Dans ce contexte, le gouvernement a évoqué... une (oui, une seule) procédure de retrait qui, le 18 mars 2019, n'était encore qu'ouverte. Il a ajouté que l'ouverture d'autres procédures était à l'examen, sans préciser combien il y en avait ni donner aucun chiffre permettant d'évaluer la proportion que ces situations représentent par rapport au nombre de cas connus de "voyageurs" suisses doubles nationaux du djihad.

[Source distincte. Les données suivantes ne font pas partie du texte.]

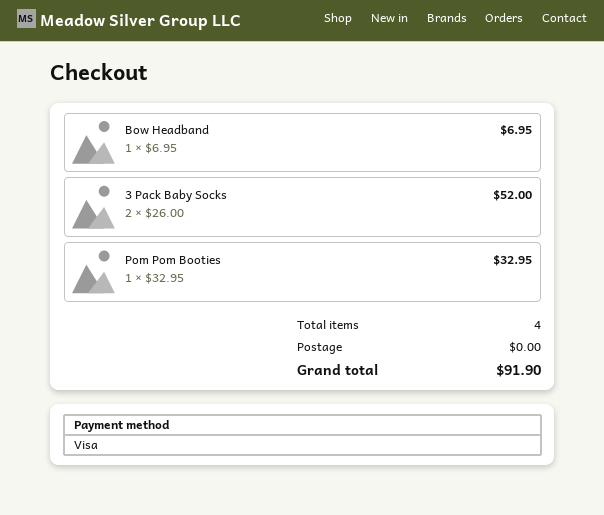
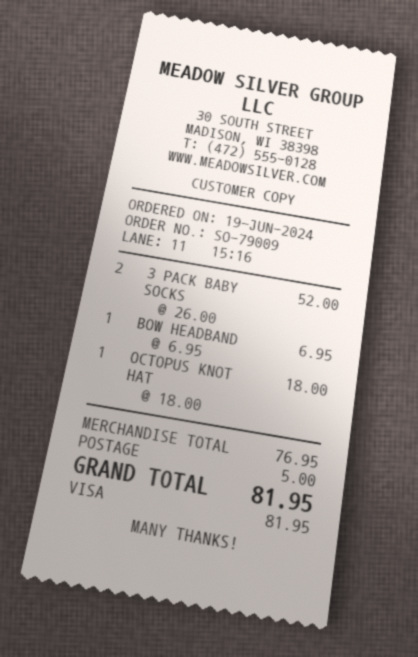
Pom Pom Booties: 1 x 32.95 = 32.95 -> none
OCTOPUS KNOT HAT: none -> 1 x 18.00 = 18.00
shipping: 0.00 -> 5.00
total: 91.90 -> 81.95

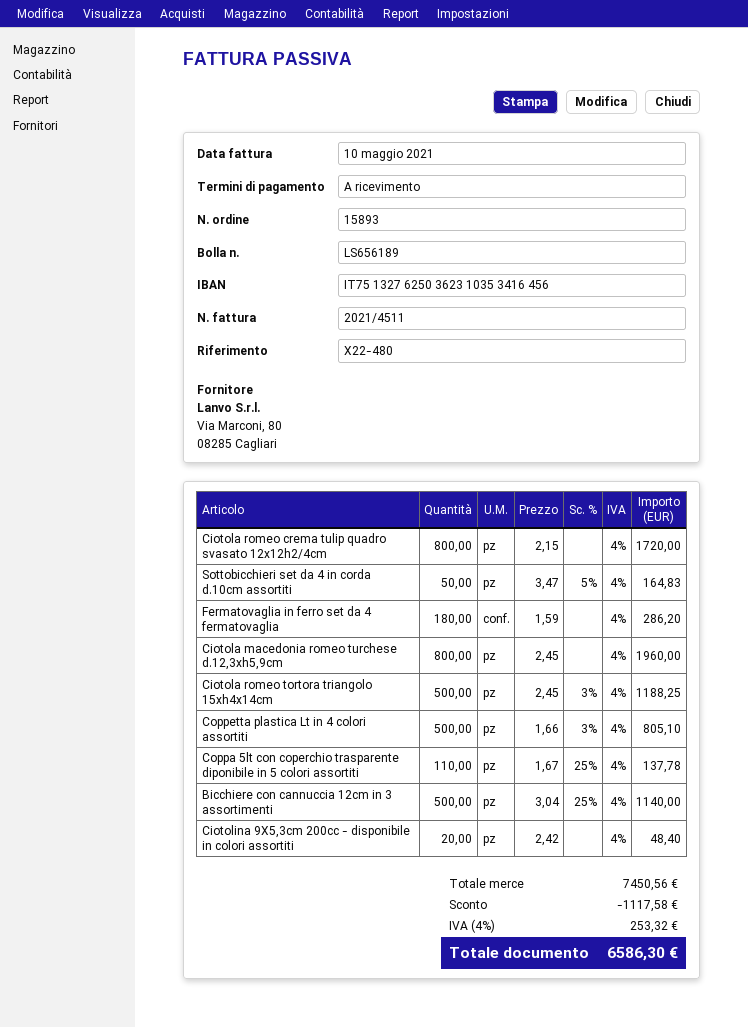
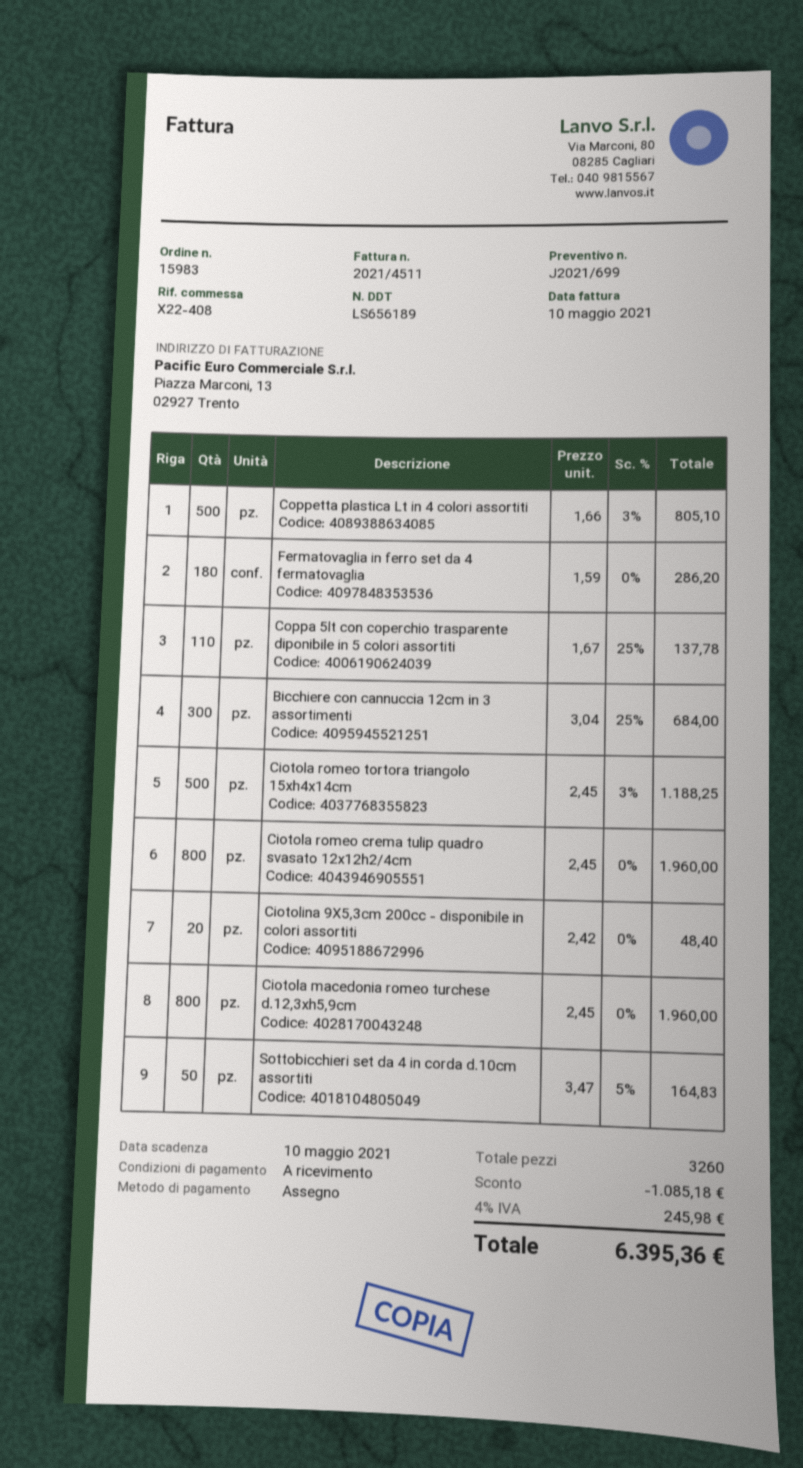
order number: 15893 -> 15983
reference: X22-480 -> X22-408
Ciotola romeo crema tulip quadro svasato 12x12h2/4cm: 800 x 2.15 = 1720.00 -> 800 x 2.45 = 1960.00
Bicchiere con cannuccia 12cm in 3 assortimenti: 500 x 3.04 - 25% = 1140.00 -> 300 x 3.04 - 25% = 684.00
discount: 1117.58 -> 1085.18
tax: 4% = 253.32 -> 4% = 245.98
total: 6586.30 -> 6395.36

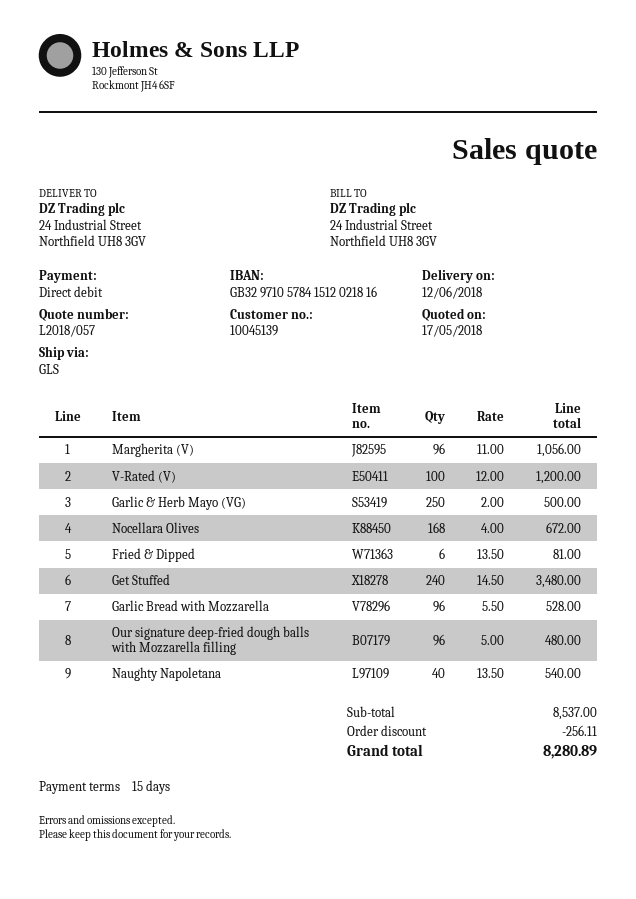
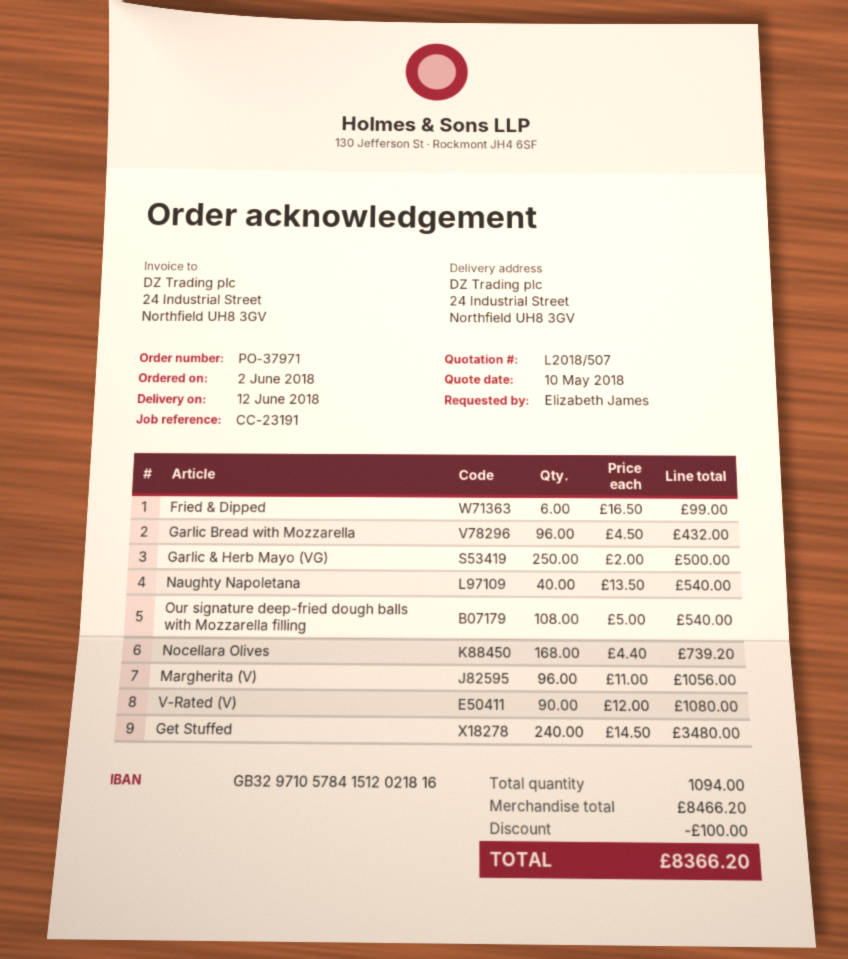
quote number: L2018/057 -> L2018/507
quote date: 2018-05-17 -> 2018-05-10
V-Rated (V): 100 x 12.00 = 1200.00 -> 90 x 12.00 = 1080.00
Nocellara Olives: 168 x 4.00 = 672.00 -> 168 x 4.40 = 739.20
Fried & Dipped: 6 x 13.50 = 81.00 -> 6 x 16.50 = 99.00
Garlic Bread with Mozzarella: 96 x 5.50 = 528.00 -> 96 x 4.50 = 432.00
Our signature deep-fried dough balls with Mozzarella filling: 96 x 5.00 = 480.00 -> 108 x 5.00 = 540.00
subtotal: 8537.00 -> 8466.20
discount: 256.11 -> 100.00
total: 8280.89 -> 8366.20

On ne peut manquer de voir dans cette pratique un laxisme intolérable si l'on considère que ces djihadistes ont choisi de participer à une véritable guerre contre notre civilisation et contre notre pays en particulier.
Mettre fin à ce laxisme, c'est une question de volonté politique. Car les bases légales existent. Il suffit de les appliquer.
Antrag des Bundesrates
Le Conseil fédéral propose de rejeter la motion.
Stellungnahme des Bundesrates
Conformément aux articles 42 de la loi sur la nationalité (LN ; RS 141.0) et 30 de l'ordonnance sur la nationalité (OLN ; RS 141.01), le Secrétariat d'État aux migrations (SEM) examine déjà systématiquement s'il est possible de retirer la nationalité suisse en présence d'indices de crimes graves commis dans le cadre d'activités terroristes. À cet effet, il est en contact étroit avec l'Office fédéral de la police (fedpol) et le Service de renseignement de la Confédération (SRC). À l'heure actuelle, une bonne dizaine de binationaux soupçonnés d'avoir participé, à l'étranger, à des crimes dans le cadre d'activités terroristes ont été identifiés. Le Ministère public (MP) a déjà ouvert une procédure pénale à l'encontre d'une majorité de ces personnes. Les autres sont actuellement détenues à l'étranger, où elles font l'objet d'une procédure pénale. Conformément à l'art. 30, al. 2, phrase 2, OLN, s'il devait s'avérer que les autorités de poursuite pénale étrangères compétentes ne sont pas disposées ou ne parviennent pas à faire aboutir les poursuites pénales, le SEM lancerait une procédure de retrait sur la base des informations dont disposent les autorités partenaires, pour autant que ces informations soient suffisantes et même si aucune condamnation pénale exécutoire n'a été prononcée Cependant, dans l'ensemble des autres cas, l'existence d'une condamnation pénale entrée en vigueur est impérative pour l'ouverture d'une procédure de retrait.
Le Conseil fédéral exploite le cadre légal existant de manière systématique afin de garantir la sécurité de la Suisse. Il estime donc que les préoccupations exprimées par l'auteur de la motion sont déjà prises en compte.
Le Conseil fédéral propose de rejeter la motion.